Records drawn from a dataset
*** Block opens ***
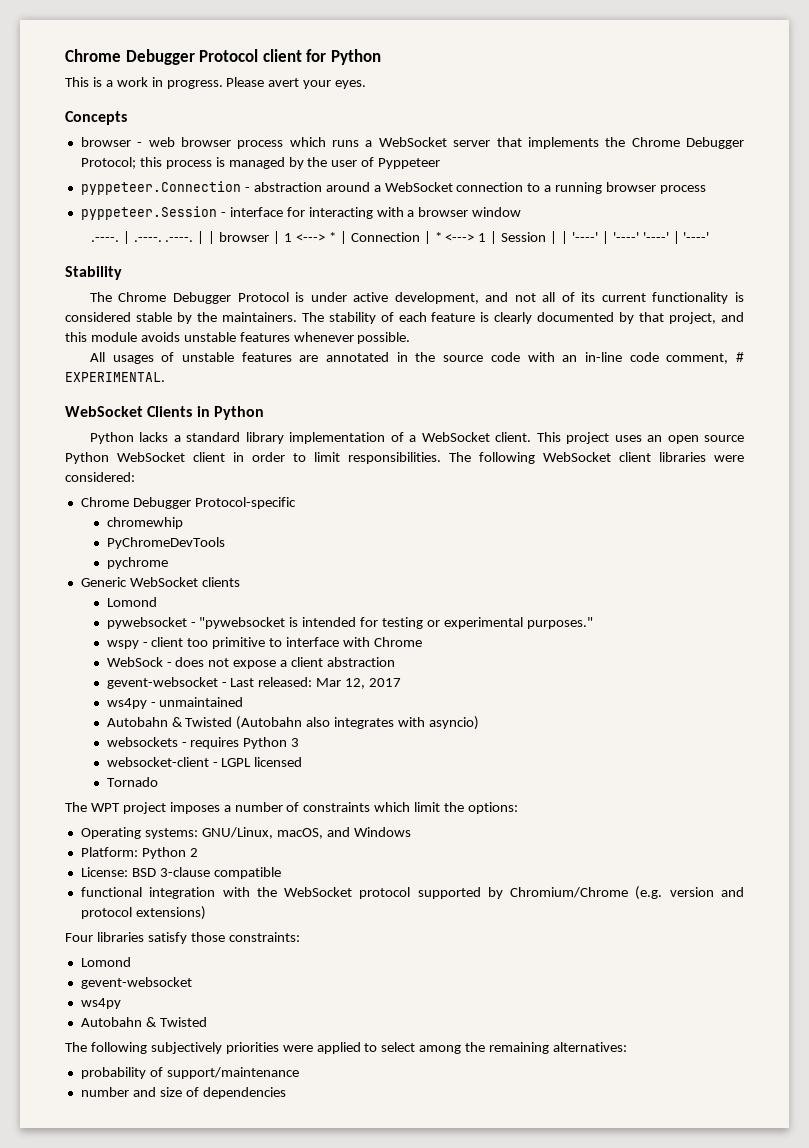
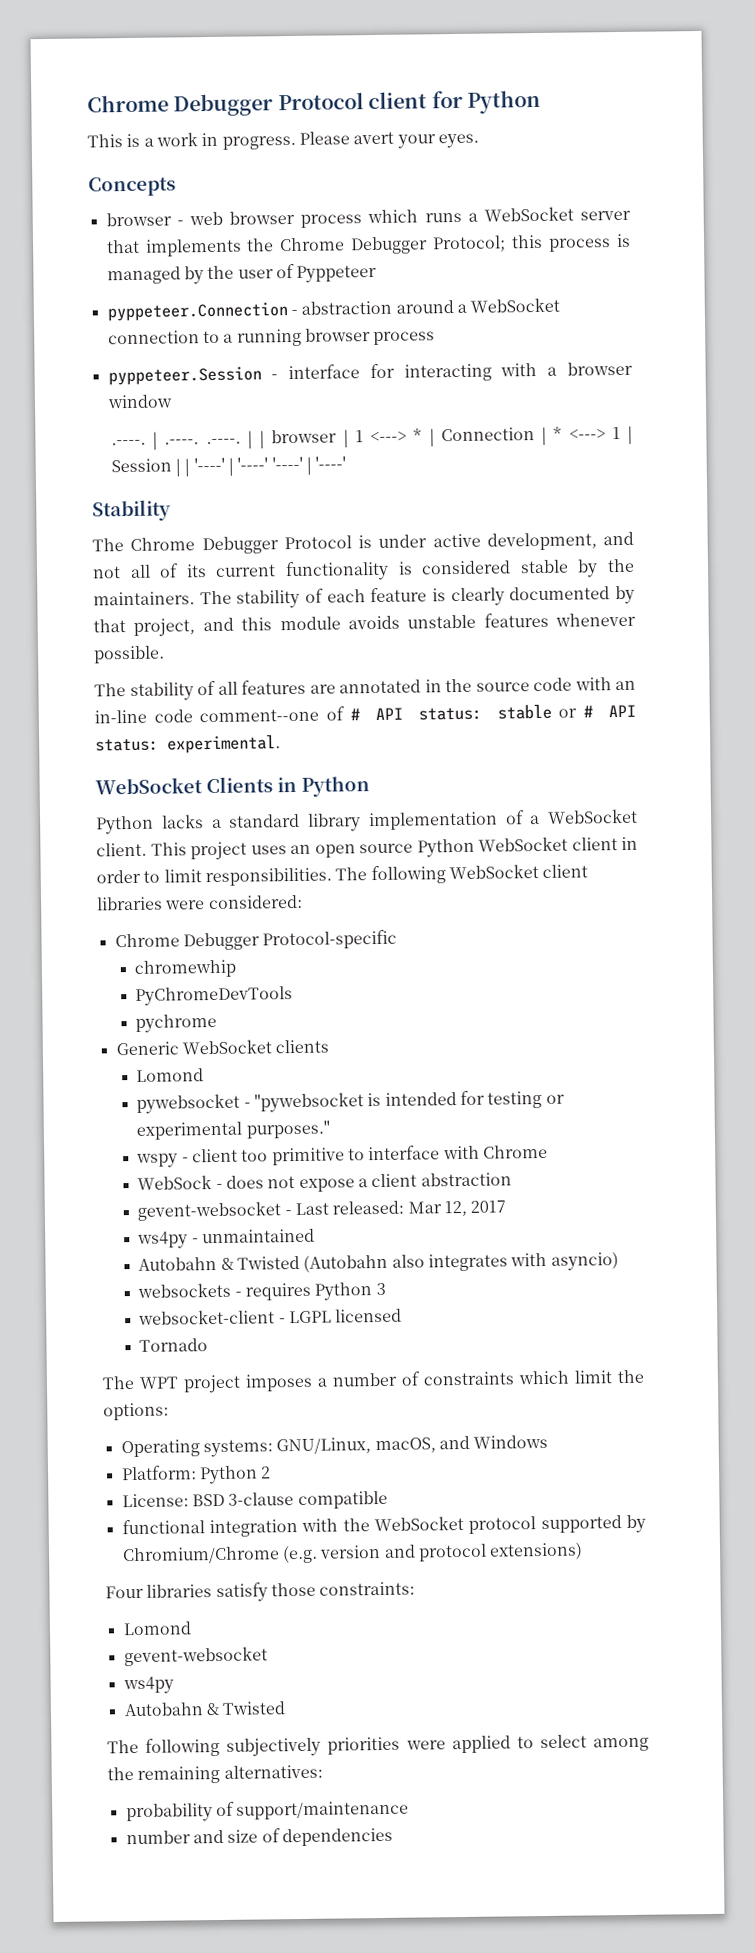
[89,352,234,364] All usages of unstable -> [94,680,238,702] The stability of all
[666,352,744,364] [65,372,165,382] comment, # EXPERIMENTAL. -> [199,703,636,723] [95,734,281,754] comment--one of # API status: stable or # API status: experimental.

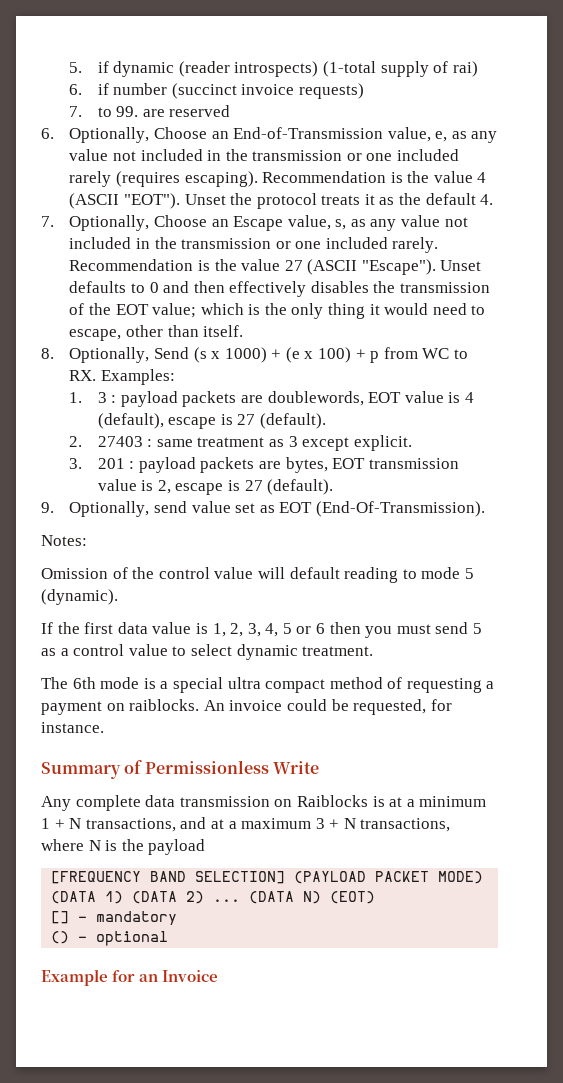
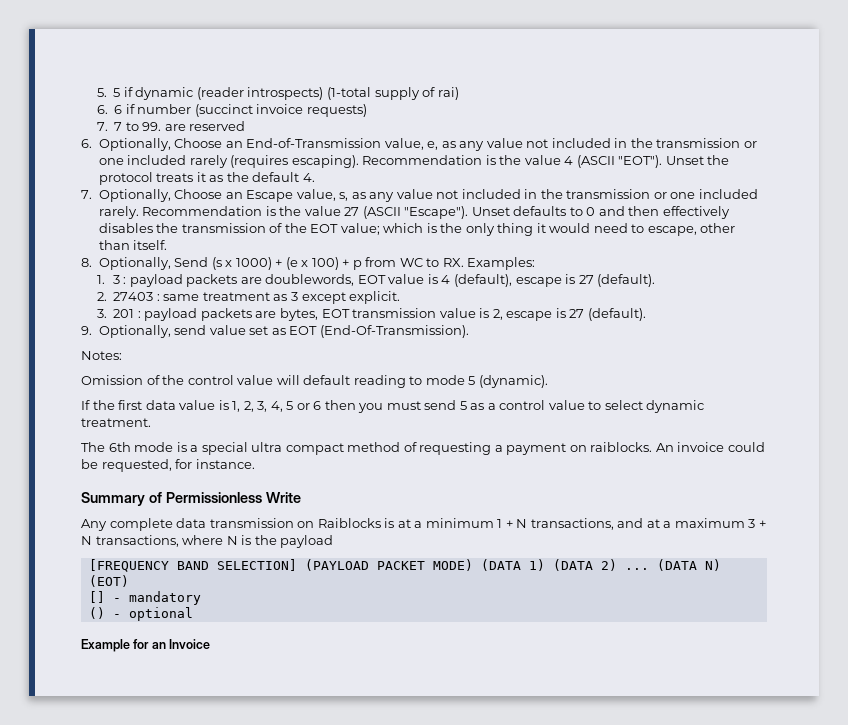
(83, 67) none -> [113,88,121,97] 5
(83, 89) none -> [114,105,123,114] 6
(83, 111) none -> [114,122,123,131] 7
*** Block closes ***
Scan the lines above for the word "none", then copy each line that has it.

(83, 67) none -> [113,88,121,97] 5
(83, 89) none -> [114,105,123,114] 6
(83, 111) none -> [114,122,123,131] 7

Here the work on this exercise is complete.